Lundi 18 mars

Nouvelle perle de sagesse de Tonton Samovar : “Parfois les élèves prendront ton cours, danseront dessus, l’aspergerons d’essence et y foutront le feu, avant de te balancer les cendres dans les yeux et de filmer le tout pour le mettre en story instagram. Et tu n’y seras pour rien.”

C’est ce qui se passe aujourd’hui avec les troisièmes Bazoukan. Je les vois tout d’abord le matin, et leur soumet, en accompagnement personnalisé, quelques exercices simples d’écriture, histoire de les entraîner à la rédaction.
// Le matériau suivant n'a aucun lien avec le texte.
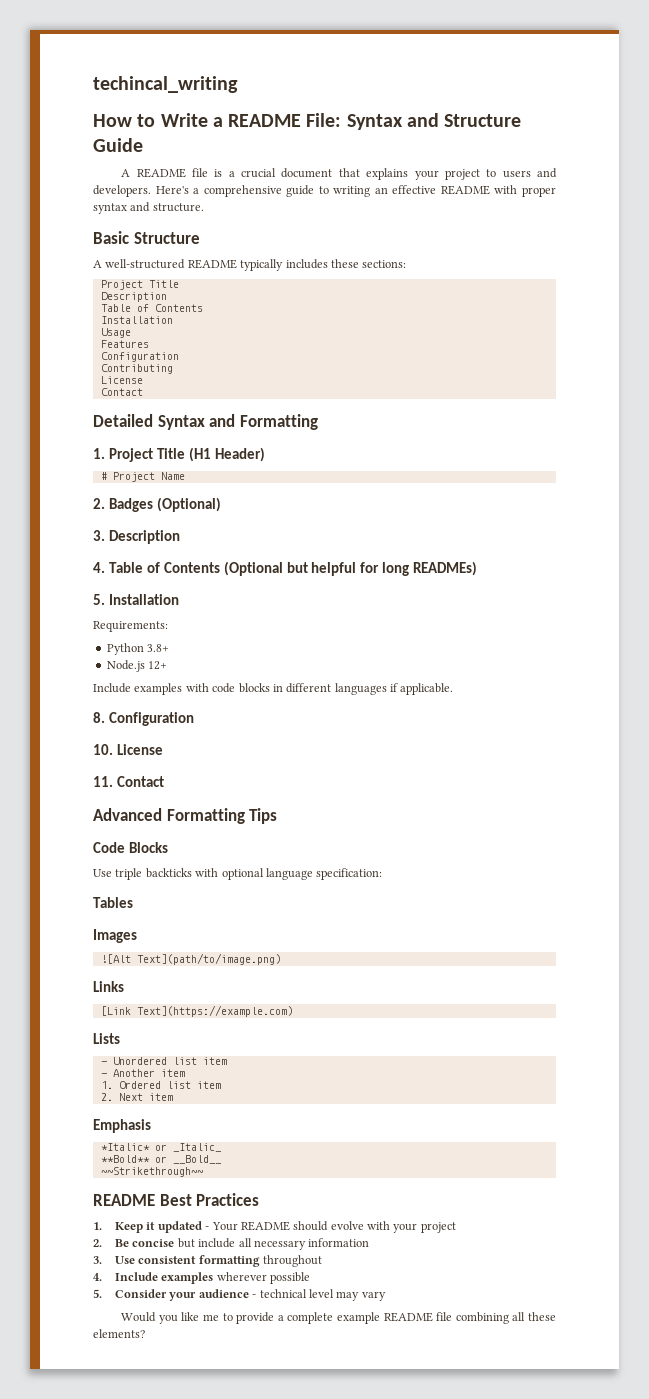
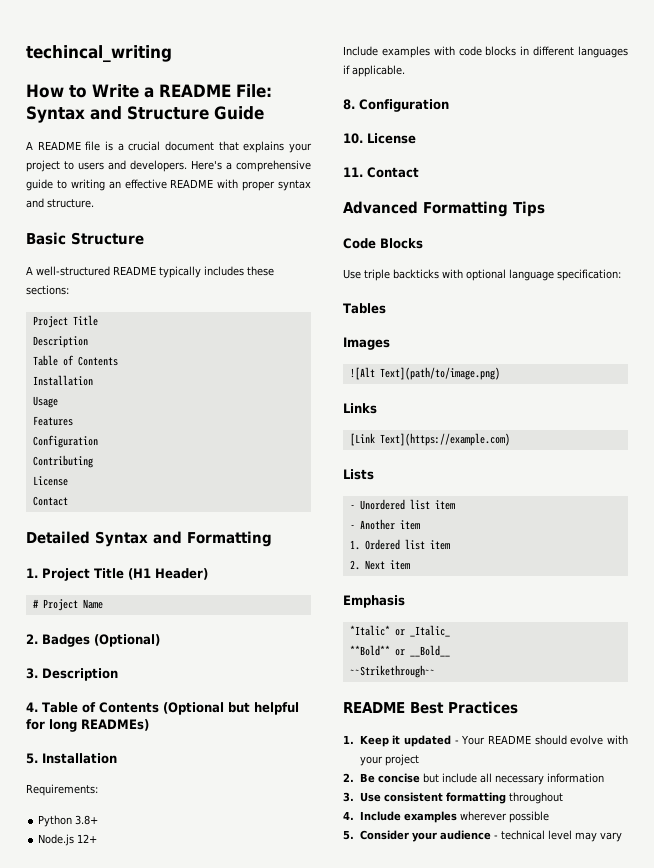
- Would you like me to provide a complete example README file combining all these elements?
Car s’ils sont désormais capables d’analyser à peu près correctement un sujet, le fait de construire une histoire en commençant par le début et en terminant autrement que par un “et voilà” (ou plutôt “ba voila”) semble un peu plus compliqué.
Après un bon quart d’heure passé à lire les consignes (et pendant lequel je chuchote à quelques uns d’entre eux que s’ils n’attrapent pas un stylo séance tenante, je risque de devenir beaucoup moins aimable, d’un coup), ils se mettent bon gré mal gré en activité et passent une heure plutôt constructive.
Ces exercices sont ceux que je fais habituellement en atelier d’écriture, les reformuler et compiler a dû me prendre un gros quart d’heure.

L’après-midi, je les retrouve, et c’est tout gonflé d’une sotte confiance que j’entame mon nouveau chapitre autour de la dystopie. Une introduction Rolls Royce, avec étude d’un extrait de V. pour Vendetta (le comic), une analyse de l’affiche du film, un débat sur la justice et un petit jeu théâtral autour du personnage de V.

Bide atomique.

Les gamins papotent – gentiment, hein, c’est déjà ça de gagné – soupirent bruyamment quand je les pousse à réfléchir, et ricanent bêtement devant le chapelet d’insulte que V. adresse à une statue de la justice.

Ils n’ont pas envie.

Parce que c’est nouveau. Parce que – je m’en rends compte sur la fin – il aurait fallu que je passe beaucoup plus de temps à leur présenter l’univers, à leur mâcher le contexte : vous vous rappeler d’où est l’Angleterre, et le régime totalitaire, c’est quoi un régime totalitaire les nenfants ? Et leur reparler du cours qu’on a fait sur la Ferme des animaux il y a trois mois.

Mais punaise, on est en fin de troisième, et je commence à perdre patience, de devoir toujours tout mâcher : sans vanité mal placée, je sais que cette activité est solide, à la fois abordable et exigeante, ce qu’ils aiment en fait. Mais il faut juste, pour commencer, avoir un peu envie.

Et ils sont quatre à avoir envie.

Laya qui hésite encore à être bonne élève pour se faire bien voir ou pour elle, et qui, découvrant le concept d’anarchie, a des réflexions aussi naïves que pertinentes ; Eleth, qui, après avoir longuement soufflé et froncé les sourcils “Mais pourquoi, pourquoi il parle à une statue ?” se souvient des allégories, et se plonge dans la page avec joie ; Sieglinde, parce qu’un héros masqué et théâtral, c’est furieusement romantique ‘même s’il est aussi extrême que ce qu’il combat, monsieur.” ; et Roog, enfin qui, comme à regret, se détourne de ses potes habituels, pour se pencher sur le comic, et ouvre de grands yeux devant la violence de la scène “Le conflit il est autant dans sa tête que dans le pays, en vrai ! Pourquoi on nous montre ça ? Il y a un truc important et je ne comprends pas !”

Quatre à me montrer que j’ai eu raison. Sur vingt-quatre. C’est pas grand-chose.

Alors je ramasse mon cours tout plié, je le défroisse. V. hausse les épaules, narquois. Je ne réponds pas à la provocation. Je continuerai.

Demain je retenterai avec les troisièmes Glee. Et on verra.